It's not as quiet as I like, but at least it doesn't sound like a pack of angry bikers doing laps in my kitchen like the old one did.

To christen it, I finally got around to making an attempt at a raw strawberry mousse. I've been wanting to try this since we visited a strawberry farm a few weeks back. I froze about a kilo of leftover berries ready to use when needed.

Raw Strawberry Mousse
  • 200g soaked raw almonds, drained
  • 500g of strawberries
  • 1 cup of pomegranate juice (see note)
  • 1/2 cup of cocoa butter
  • 1/4 cup agave syrup (or to taste)
  1. Grate or chop the cocoa butter into small pieces. The smaller it is the faster it will melt. Place the cocoa butter in a heat proof bowl. Leave bowl somewhere warm to allow the cocoa butter to slowly melt. I put mine in the sun on the side table. 
  2. Place almonds in the blender or food processor and blend on highest speed till the almonds are as smooth as possible. If they are not blending well, add a little water to help them along.
  3. Separate out as much of the remaining gritty almond meal as possible by pushing the almond mix through a strainer of some sort. I pushed mine through a regular mesh strainer, then through a fine tea strainer. (Don't throw out the almond grit! It makes a great face scrub.)
  4. Place the almond milk in the blender, along with the strawberries, melted cocoa butter, agave and pomegranate juice. Blend at highest speed till combined and smooth.
  5. Taste the mousse and if not sweet enough, add agave till you reach the desired sweetness. The strawberries I had were very sweet and the pomegranate not tart so I did not require any more than 1/4 cup.
  6. Pour into serving bowls and chill in the fridge for several hours to set.
It set like a mousse consistency and I thought it turned out rather well. While Kev liked it also he said it reminded him more of a pot set strawberry yogurt than a mousse. Maybe mousse is a sweeter dish than I remember. The cocoa butter did give a mild chocolaty flavour that I thought was more mousse like, but it was too subtle for Kev. I think this would probably freeze well as an ice cream too.
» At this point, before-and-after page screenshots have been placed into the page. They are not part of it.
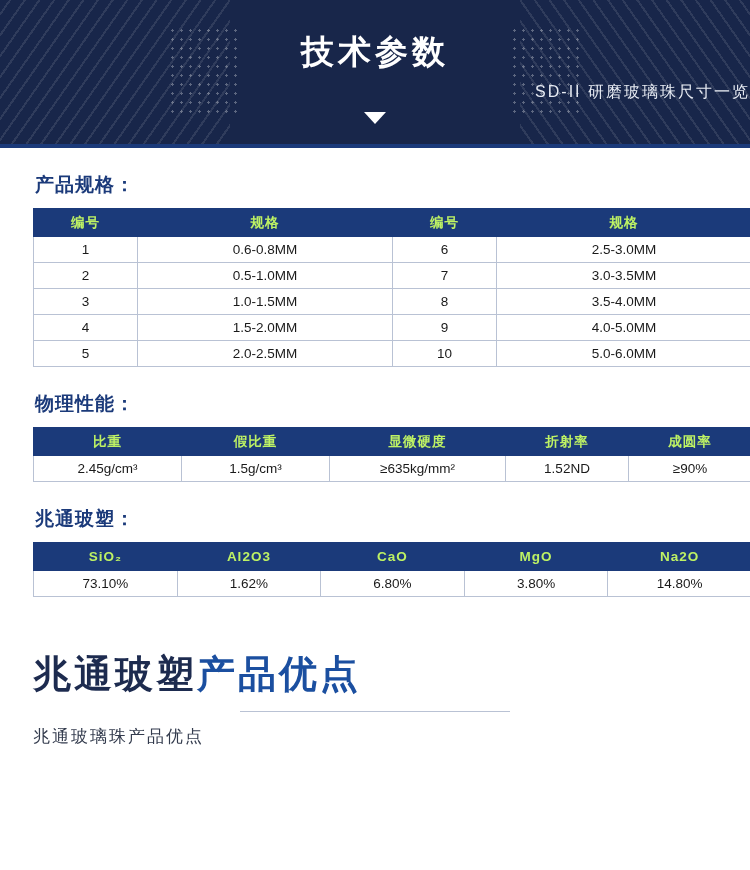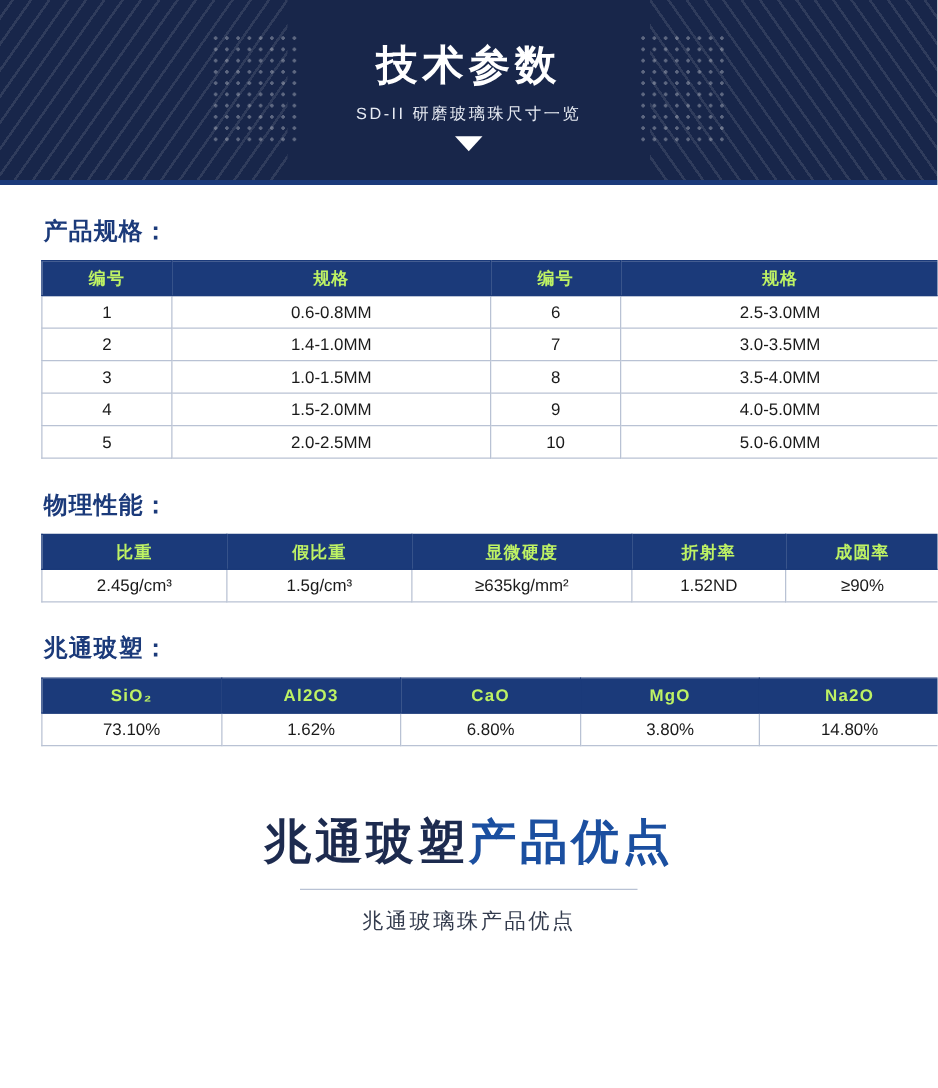"SD-II 研磨玻璃珠尺寸一览" .banner-sub { font-size: 13px -> 16px; text-align: none -> right }
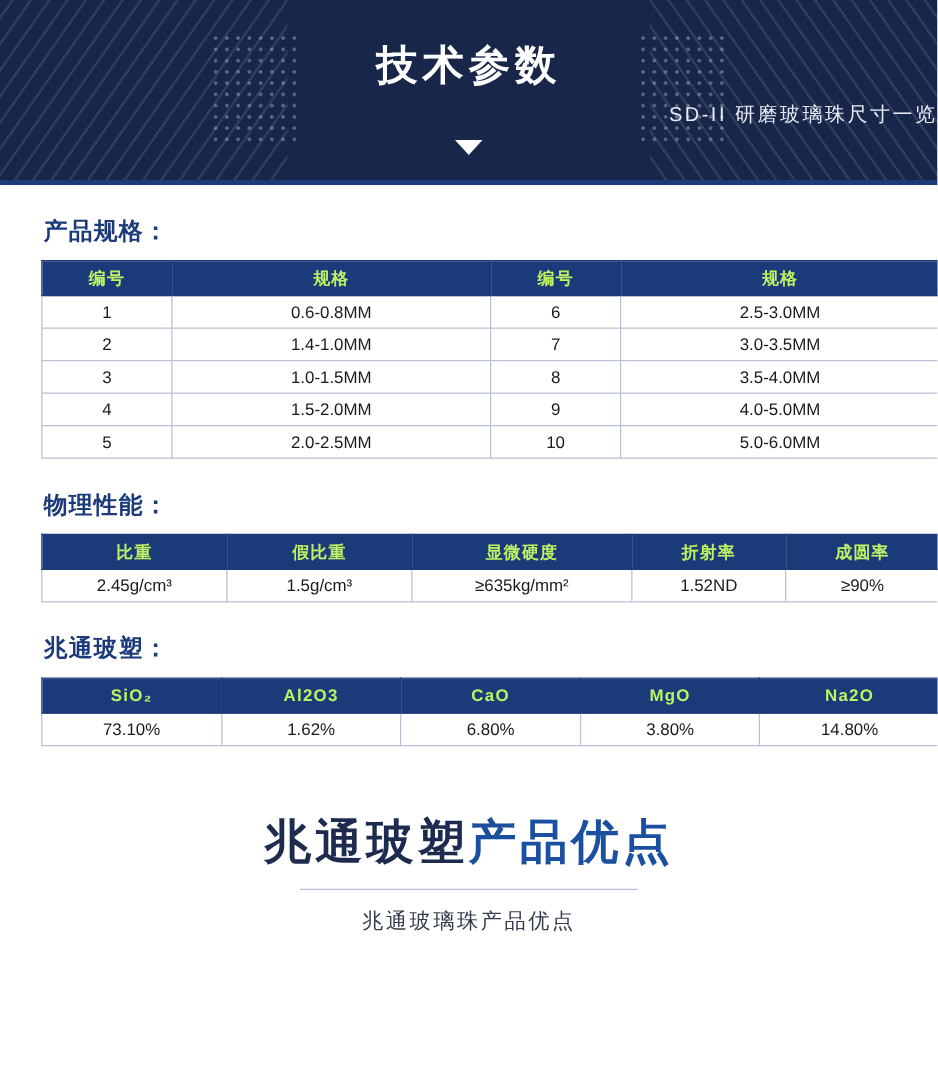"1.4-1.0MM" td { text: 1.4-1.0MM -> 0.5-1.0MM }
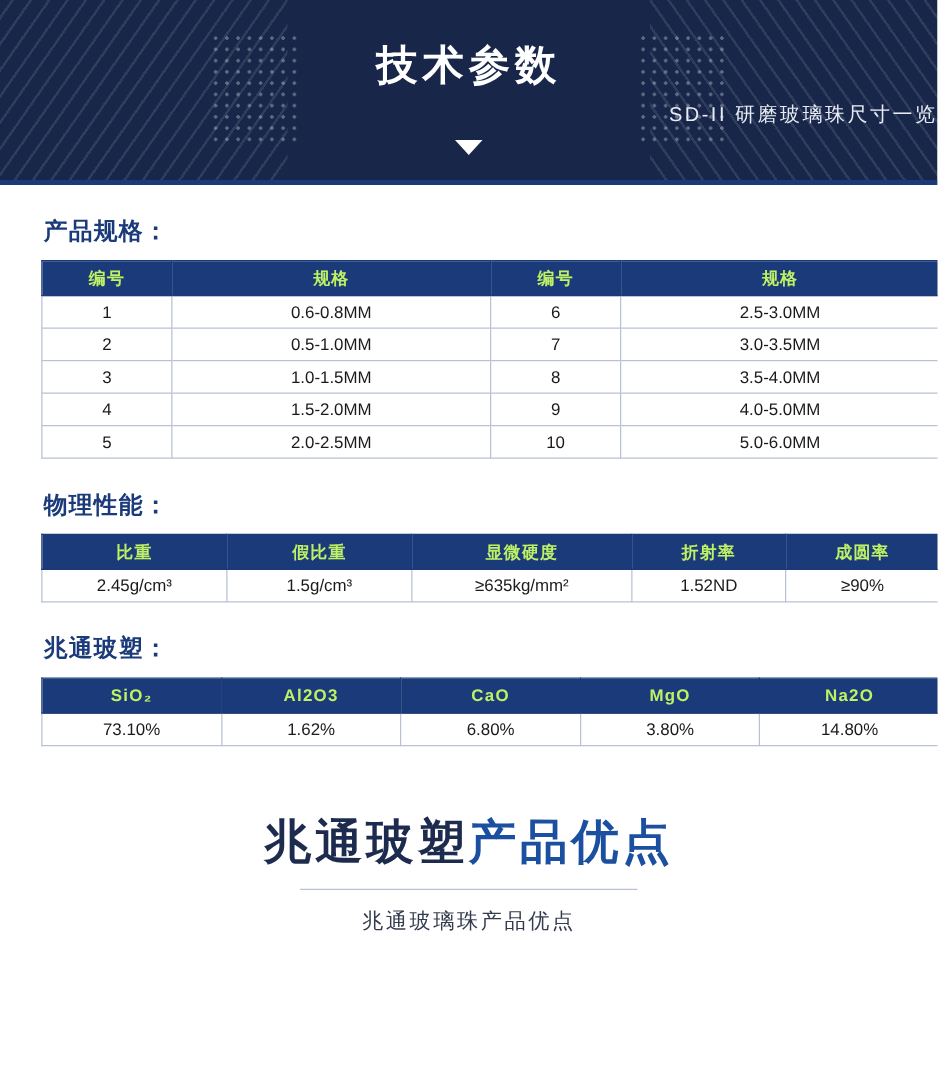"兆通玻塑产品优点" .footer { text-align: center -> left }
This is the easiest way I have found to get juice out of a pomegranate with minimal bitterness from the seeds themselves.
  • Peel the outside away in sections, gathering the fleshy seeds together into a zip lock bag as you go.
  • Once you have all the seeds away from the pith, seal them into the bag, pushing as much air out as you can. 
  • Put the bag in the freezer a few hours to freeze.
  • Pull the bag out to thaw when you are ready to use the juice.
  • When defrosted smoosh the seeds around in the bag. The freezing should have burst the seed membrane and with a little massaging you should have a bag of juice, pulp and seeds.
  • Strain the seeds out and press the pulp to get any remaining juice.

Wednesday, January 19, 2011

Raspberry Blackout Cake from Vegan with a Vengance

As the saying goes, all good things must come to an end. Our Swedish family have taken the long flight home to sub zero temperatures (-28C on some days. Eep!!!).

Before we did the sad farewells at the airport, we managed to squeeze in one final dinner at our home with the whole family present. For after dinner I wanted to make a really special chocolate cake. Mum had a wonderful moist chocolate cake recipe she used to always make for birthdays and special occasions. Unfortunately I seem to have misplaced the furry book I wrote down all of mums best recipes in before I moved out of home so had to find another recipe to use.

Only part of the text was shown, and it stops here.